Начавшийся было разговор о том, что произошло на святилище — не завязался. Все казалось тягучим, давящим сном, одновременно приснившимся двум людям. Впечатления от него вылились в молчание и свелись к размышлениям о том, что бесполезно принуждать, надо дать право на ошибку, на заблуждение, именно для того, чтобы уверить в своей правоте. Насилие же — это только тормоз, увы, связывающий по рукам убеждающего, заковывающий его в рамки собственных заблуждений.
Религия Империи предполагала наличие двух богов: Мракнесущего и Жизнеродящей. Им строили разные храмы, верно служили и не пытались объединить. А кем они являлись, как не двумя сторонами одного целого? Разве в каждом имперце не было частички светлого и тёмного, начала и конца, целомудрия и развращённости, знания и незнания? Жизнеродящая создала жизнь, но Мракнесущий проследил, чтобы всем хватило здесь места. Жизнеродящая даровала людям свет, а Мракнесущий приносил ночь.

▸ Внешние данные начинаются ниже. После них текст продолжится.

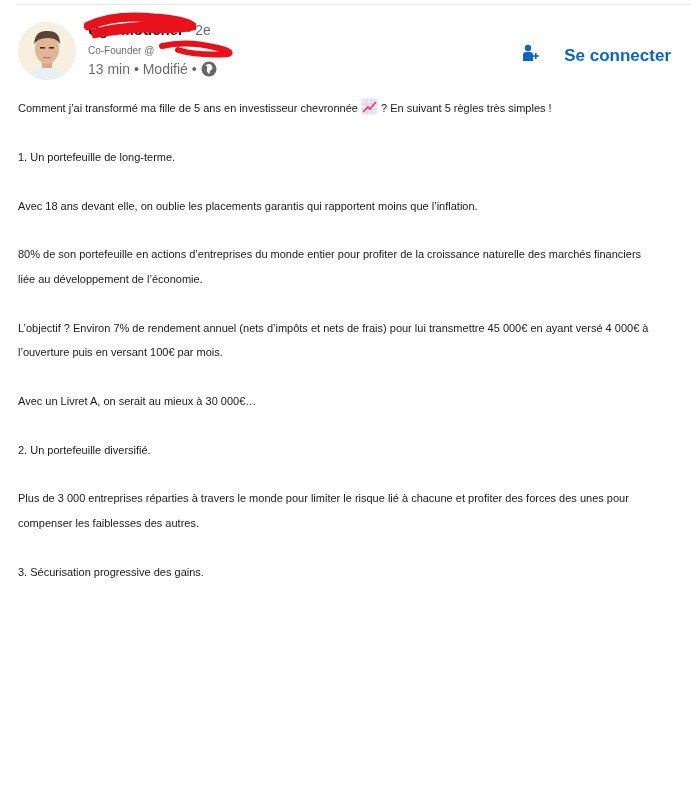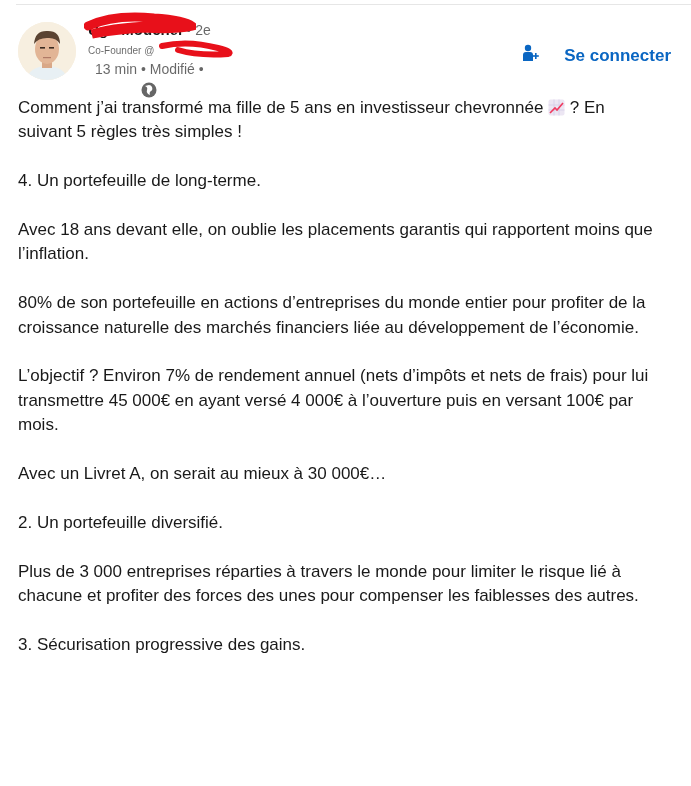"13 min • Modifié •" .time-row { flex-direction: column -> none }
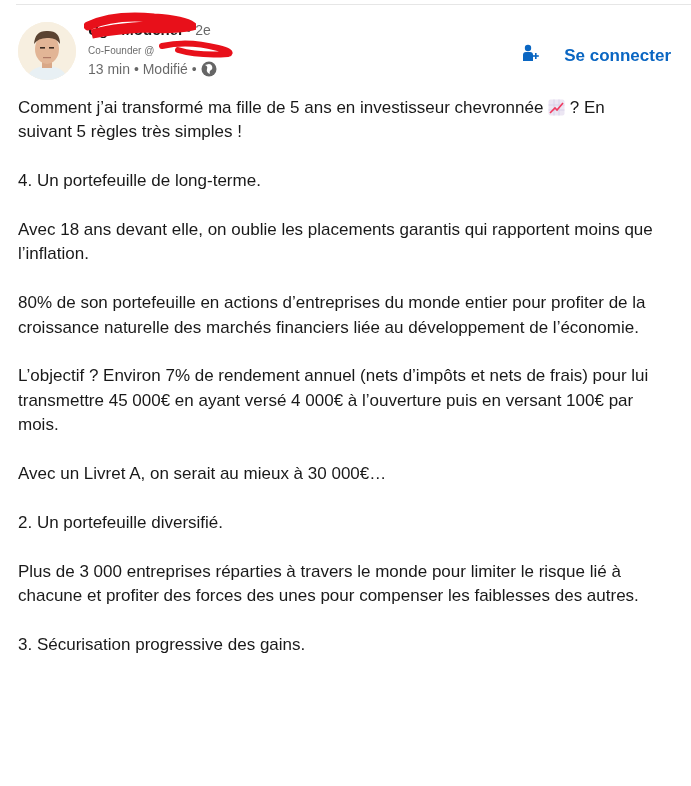"Comment j’ai transformé ma fille" .post { font-size: 17px -> 11px }
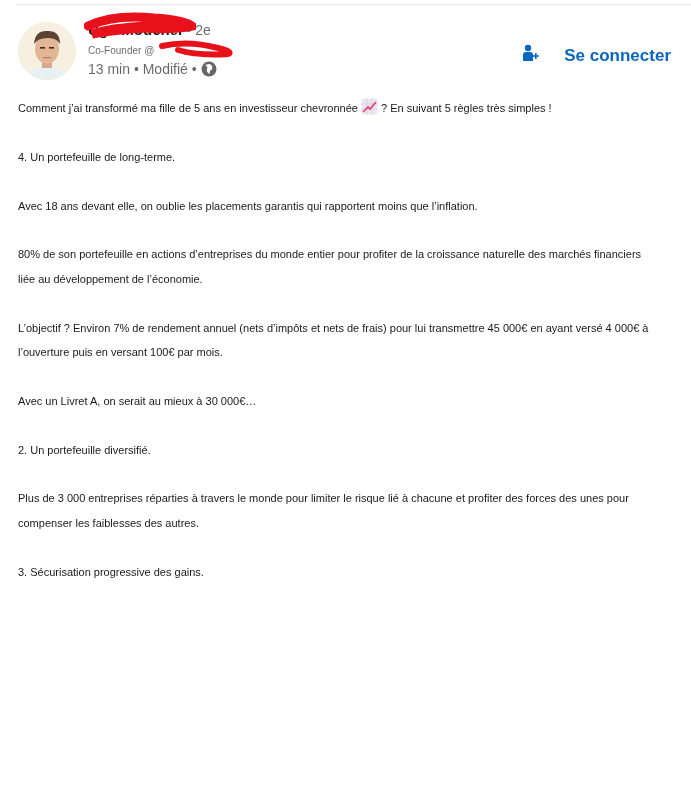"4. Un portefeuille de long-terme." p { text: 4 -> 1 }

— Двойственность, — словно эхо мыслей Олафа, проговорила Летта. — Вечное «да» и «нет», идущее рука об руку, — он удивился, что она думала о том же самом, мысленно, они будто разговаривали друг с другом, видимо, потому молчание не казалось гнетущим и тяжёлым. — Хотите, расскажу предание о сотворении всего сущего?
Олаф кивнул, хотя знал его: каждого имперца знакомят с этим преданием в раннем возрасте, перемежая с колыбельными и добрыми сказками. Девушка улыбнулась, вздохнула и вдохновенно начала:
— До великого раскола прекрасная Жизнеродящая и ужасный Мракнесущий являлись единым целым в двух сущностях. Чувствовали одно, думали об одном, шагали рука об руку. И не видели отличий друг друга. Потом Жизнеродящая создала живое существо, красивое и нежное, подобное себе самой. Потом другое, третье. И, наконец, их стало так много, что некуда было ступить, а их желания и просьбы неслись к богине беспрестанно. Мракнесущий пожалел любимую и усыпил часть ее созданий, превратив их в землю. Теперь остальные, увидев его, бросались наутёк, пугали им детей и просили защиты от бога. Жизнеродящая попыталась исправить деяние любимого, но не сумела возродить тех, кто стал землёй. Однако их прах теперь сам порождал новые формы и виды существ. Только в новых существах было больше от Мракнесущего. Жизнеродящая обрадовалась, что наступит мир и покой, но напрасно. Порождения бога и богини спорили и даже убивали друг друга. Жизнеродящая от горя выплакала все глаза и ослепла. Мракнесущий рассердился. Сровнял всех с землёй, перемешал их прах и позволил воссоздаваться самостоятельно. Но в назидание — оставил вечное хранилище памяти — души. Новые создания начали видеть сны, в которых осознавали свою двойственность. Им это не понравилось. Они научились не замечать сны, но сама природа разделила их на два противоборствующих лагеря. Тогда Мракнесущий наградил их способностью умирать и возрождаться в новом теле, надеясь, что прошлый опыт научит чему-то живых. Однако, перерождаясь вновь, они забывали себя прежних. Так и живём до сих пор, — окончив рассказ, Летта улыбнулась, словно примерная ученица, ответившая перед классом урок.